Lagi-lagi pihak berwenang dan sekte-sekte Buddhis yang lebih tua marah dengan keberanian luar biasa bhikkhu yang menyusahkan ini, dan pada 1271 Nichiren ditangkap dan dihukum mati. Hukuman mati diringankan pada saat terakhir, dan bukannya dieksekusi, Nichiren diasingkan ke pulau Sado, di Laut Jepang, di mana pada tahun 1272 ia menulis karyanya yang sistematis Kaimokushō ("Pembukaan Mata").

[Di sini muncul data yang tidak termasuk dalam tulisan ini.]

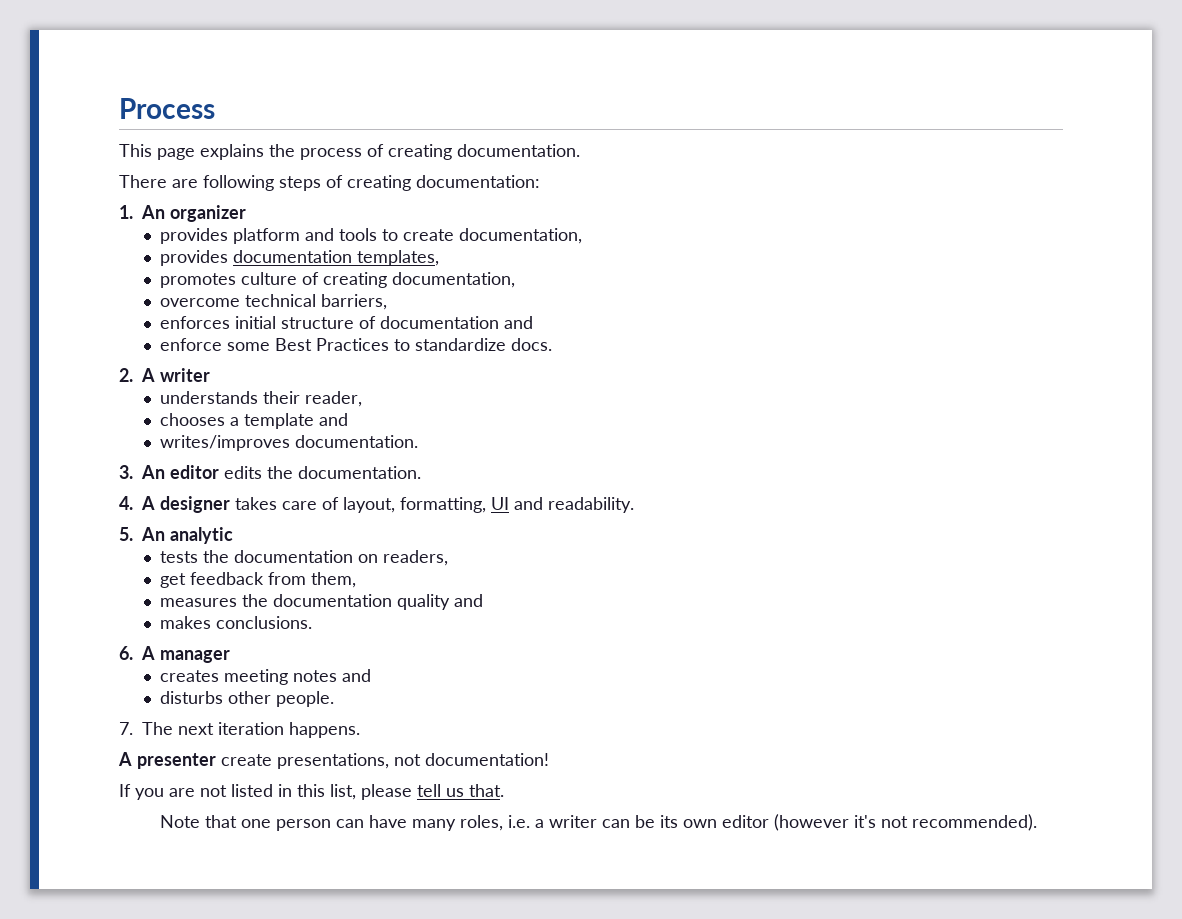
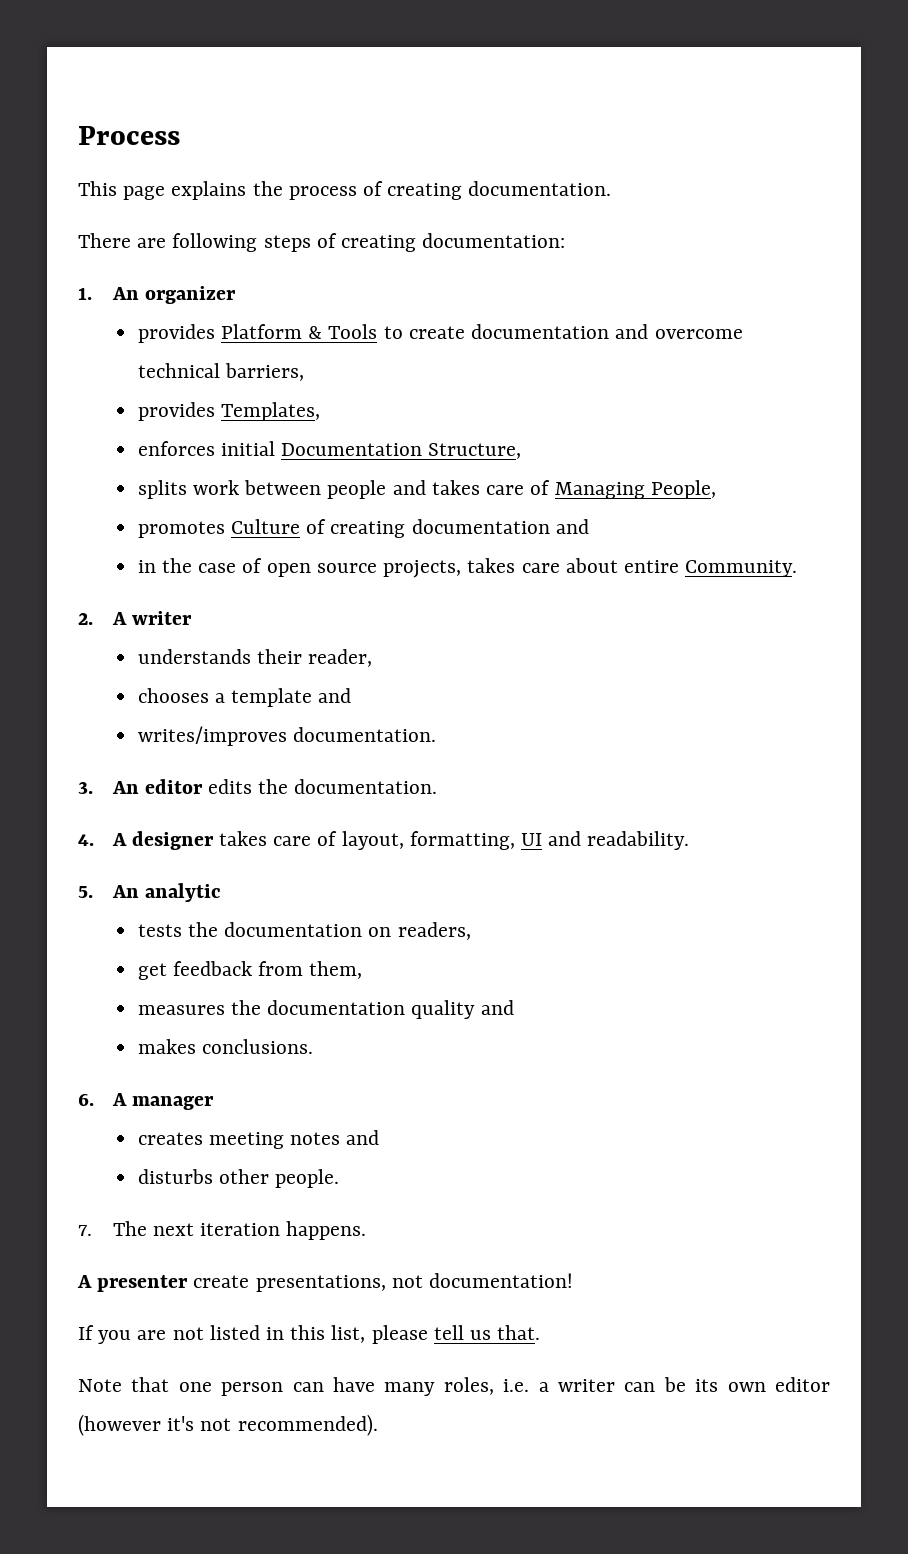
[232,228,582,244] [159,250,439,266] [159,272,515,288] platform and tools to create documentation, // provides documentation templates, // promotes culture of creating documentation, // -> [221,324,649,339] Platform & Tools to create documentation and
(387, 302) none -> [137,402,321,421] // provides Templates,
[280,316,533,329] [159,338,552,351] structure of documentation and // enforce some Best Practices to standardize docs. -> [281,443,522,459] [137,480,716,499] [137,519,589,538] [137,558,798,578] Documentation Structure, // splits work between people and takes care of Managing People, // promotes Culture of creating documentation and // in the case of open source projects, takes care about entire Community.

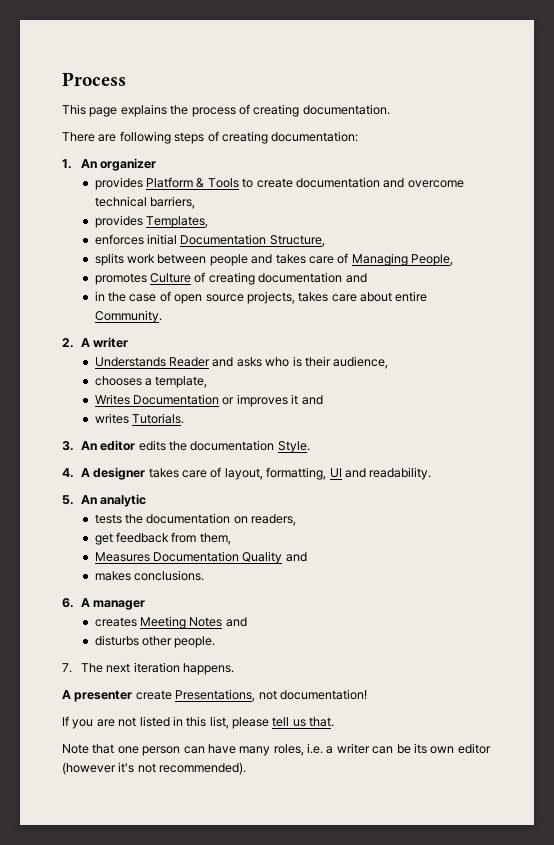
[137,649,373,667] [137,688,352,707] [137,726,437,746] understands their reader, // chooses a template and // writes/improves documentation. -> [94,356,389,369] [94,376,208,388] [94,394,323,407] [94,413,185,424] Understands Reader and asks who is their audience, // chooses a template, // Writes Documentation or improves it and // writes Tutorials.
[294,779,438,794] documentation. -> [190,440,310,453] documentation Style.
[137,1000,476,1019] measures the documentation quality -> [94,551,283,564] Measures Documentation Quality
[209,1132,341,1149] meeting notes -> [140,616,223,629] Meeting Notes
[255,1275,386,1292] presentations, -> [175,689,256,702] Presentations,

Menurut catatan Nichiren dan kepercayaan para pengikutnya, ia diselamatkan dari eksekusi oleh intervensi ajaib yang menghantam pedang dari tangan algojo. Ketika bhikkhu yang berapi-api itu berada di pengasingan, kedutaan Mongol kedua dan ketiga tiba, mengancam invasi jika Jepang tetap bersikeras menolak menjadi negara bawahan. Ramalan Nichiren dan tekanan dari teman-temannya yang berpengaruh di Kamakura menggerakkan pemerintah, dan dekrit grasi dikeluarkan pada musim semi 1274. Pada bulan Mei Nichiren tiba di Kamakura, di mana ia bertemu dengan pejabat tinggi pemerintah dan menegaskan kembali permintaannya yang keras. Meskipun saat ini pihak berwenang memperlakukannya dengan hormat dan hormat, mereka masih menolak untuk memenuhi tuntutannya.

Penuh amarah, Nichiren meninggalkan Kamakura pada bulan Juni dan dengan sejumlah kecil muridnya pergi ke tempat sunyi di Gunung Minobu, di prefektur Yamanashi sekarang. Di sana ia menghabiskan tahun-tahun terakhirnya dengan mengajar para pengikutnya dan menulis. Di antara karya-karya utama periode ini adalah "Seleksi Waktu," sebuah eksposisi sintetis dari filsafat sejarahnya, dan "Dalam Imbalan Hutang," di mana kehidupan yang baik dipandang sebagai salah satu rasa terima kasih praktis terhadap orang tua seseorang, semua makhluk, kedaulatan seseorang, dan Buddha.

Kesulitan dan penganiayaan yang dialami selama bertahun-tahun mulai membebani mereka, dan kondisi kesehatan Nichiren semakin memburuk. Penyakit terakhirnya mungkin adalah kanker saluran usus. Pada musim gugur 1282 ia meninggalkan pertapaannya di Minobu dan tinggal di rumah salah seorang muridnya di distrik Ikegami (di tempat yang sekarang Tokyo), di mana ia meninggal.